From the Paradisos’ point of view, those issues have been accounted for. They went out, at the suggestion of the city, and hired a structural engineer to examine their building and come up with a plan for making whatever fortifications would be necessary to allow the work on the city wall to proceed. The first engineer that they contracted ended up deciding not to file a report on his findings at the suggestion of his insurance provider, the Paradisos told me, but a second engineer, Dave Segars, has since given the building, if not the roof, a clean bill of health.

“The roof is an issue,” Segars told me, though he said the matter of devising a plan for giving city workers access to the roof to undertake the wall-removal work in a safe manner was something that could be relatively easily achieved.

Segars’ contribution to the controversy is in his assessment of the structural integrity of the wall based on his examination of the significant part of the Downtown Wall that still remains. “I could tell when I looked at the wall … I don’t want to say it wasn’t in danger of falling down, because when you say something like that, you’re really putting yourself out there, but with the cracks the way they were, it appeared to me that they just hadn’t put an expansion joint in it. And when brick walls don’t have an expansion joint, they crack. And oftentimes they’ll crack vertically and horizontally, which is what that wall has done. But that doesn’t mean that the wall is going to come down,” Segars said.

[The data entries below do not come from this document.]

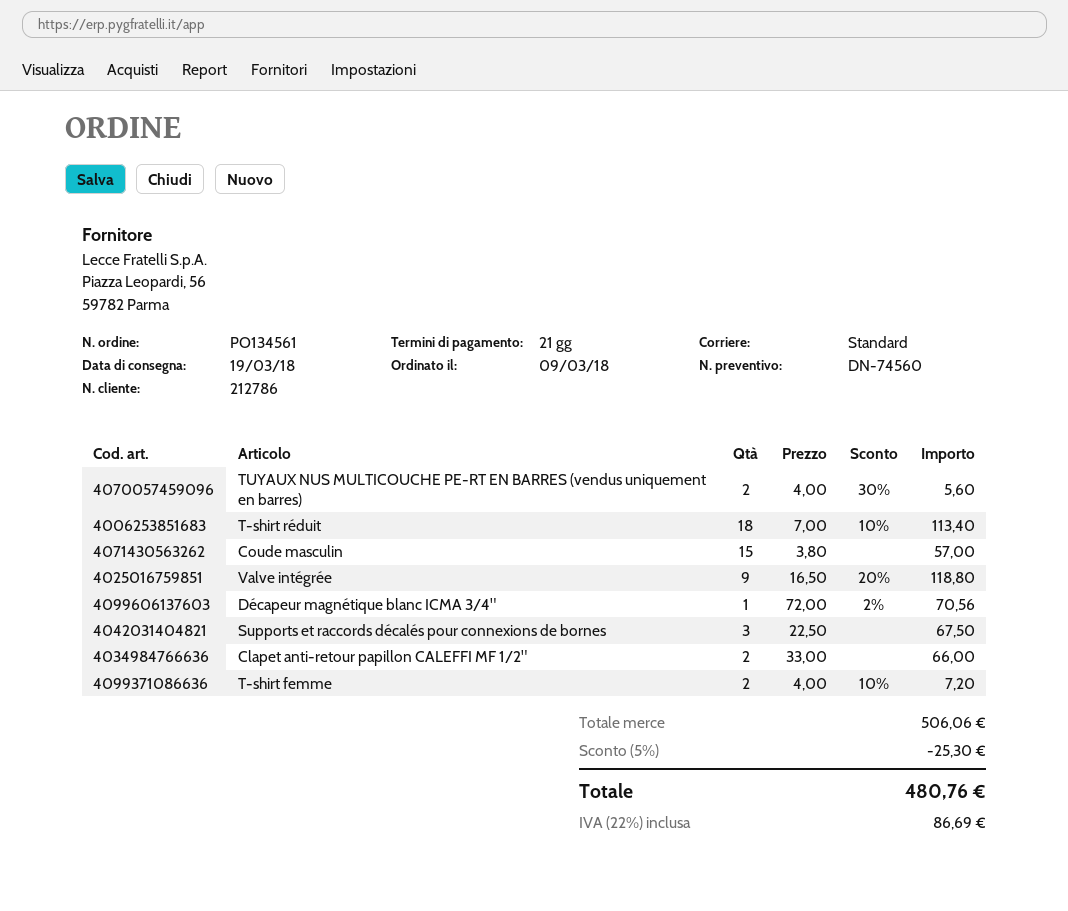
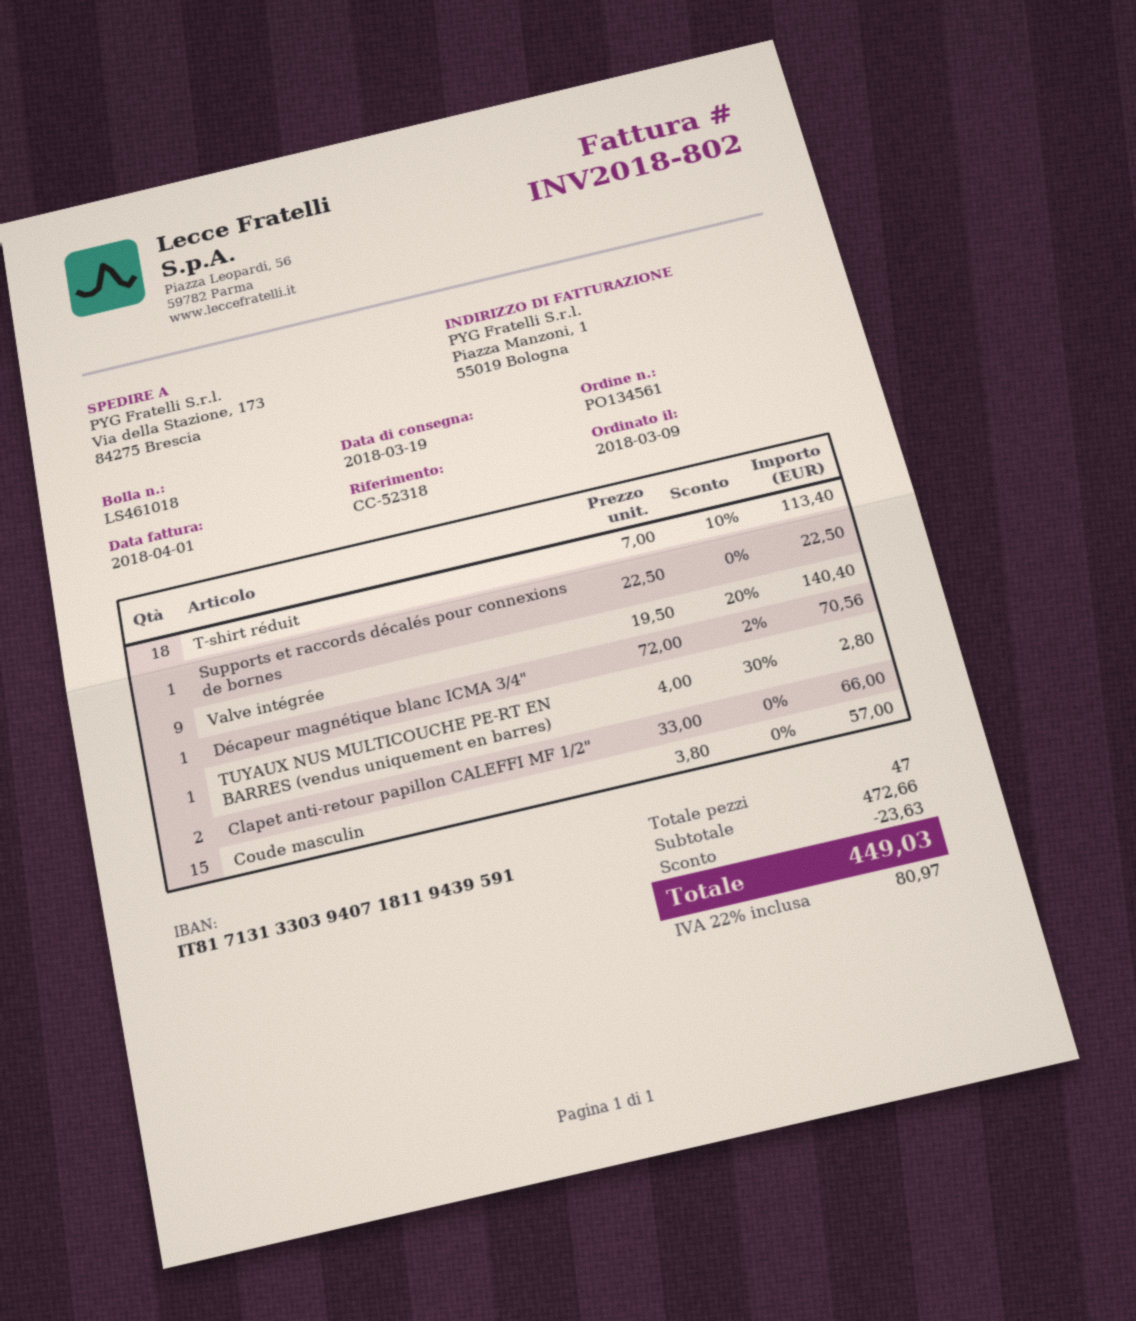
TUYAUX NUS MULTICOUCHE PE-RT EN BARRES (vendus uniquement en barres): 2 x 4.00 - 30% = 5.60 -> 1 x 4.00 - 30% = 2.80
Valve intégrée: 9 x 16.50 - 20% = 118.80 -> 9 x 19.50 - 20% = 140.40
Supports et raccords décalés pour connexions de bornes: 3 x 22.50 = 67.50 -> 1 x 22.50 = 22.50
T-shirt femme: 2 x 4.00 - 10% = 7.20 -> none
subtotal: 506.06 -> 472.66
discount: 25.30 -> 23.63
tax: 22% = 86.69 -> 22% = 80.97
total: 480.76 -> 449.03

So maybe the wall needed to come down, maybe it didn’t. And then there’s the matter of, since the decision was made to take the wall down, well, what was the plan for the pedestrian mall post-wall? “After all this, after the talk about the building being demolished, about it being declared unsafe, about what we were going to have to do to make things right, we asked, What was the plan once the wall was down? We don’t know. They didn’t have a plan. They were just going to take the wall down,” an incredulous Bruce Paradiso said to me.

I don’t get a sense from talking with City Hall that there was a plan for the mall post-wall in place, which seems to back the Paradisos up on that rather important point. Remember that Hamp had told City Council that he had been “intentionally silent” on the matter to the Paradisos because it was his assumption that the budget for the project would have been exhausted by that point.

Since the work session in which this issue was most recently discussed, city officials have initiated steps to get a contractor to the location to look at the Paradisos’ building and make suggestions for potential finishes that could provide an aesthetic solution, assistant city manager Jim Shaw told me. Shaw also made it clear, though, that the city had not budgeted to replace the wall or provide any other form of visual coverage once it was gone, and that the hope had been at the outset that the city could remove the wall, and the back wall on the Paradisos’ building could serve as the visual basis of things from there.

“They said they didn’t want to put up another brick wall. I can understand that. I don’t want another brick wall attached to our building. But I know we’re not going to leave that wall the way it is now,” Constance Paradiso said. “I’m the chair of the WDDI Design Committee. I can’t allow them to leave the building like that. Even if I weren’t the owner, that’s absurd. You’re going to spend all this money on streetscape, and you’ve got something that looks like this?”
The Paradisos are clearly beyond frustrated at this point. “Every time somebody goes in there, I clean up behind them,” Bruce Paradiso said of the engineering work that has been going on behind the scenes since last spring now. “We bought this building because we wanted to be a part of what is going on downtown. We love Waynesboro. We want to be a part of its revitalization. And we’re having to deal with this?” Constance Paradiso said.

And they’re having to deal with it themselves. The chair that I was sitting in across from the Paradisos in the business office at BJ Enterprises on Charlotte Avenue has yet to be graced by any sitting City Council members. “City Council members won’t talk to us. The city is what’s gotten us to this stage. What we’ve talked about, there seems to be no accountability. Well, that wasn’t said, that kind of thing. All we want is for this situation to be resolved,” Bruce Paradiso said.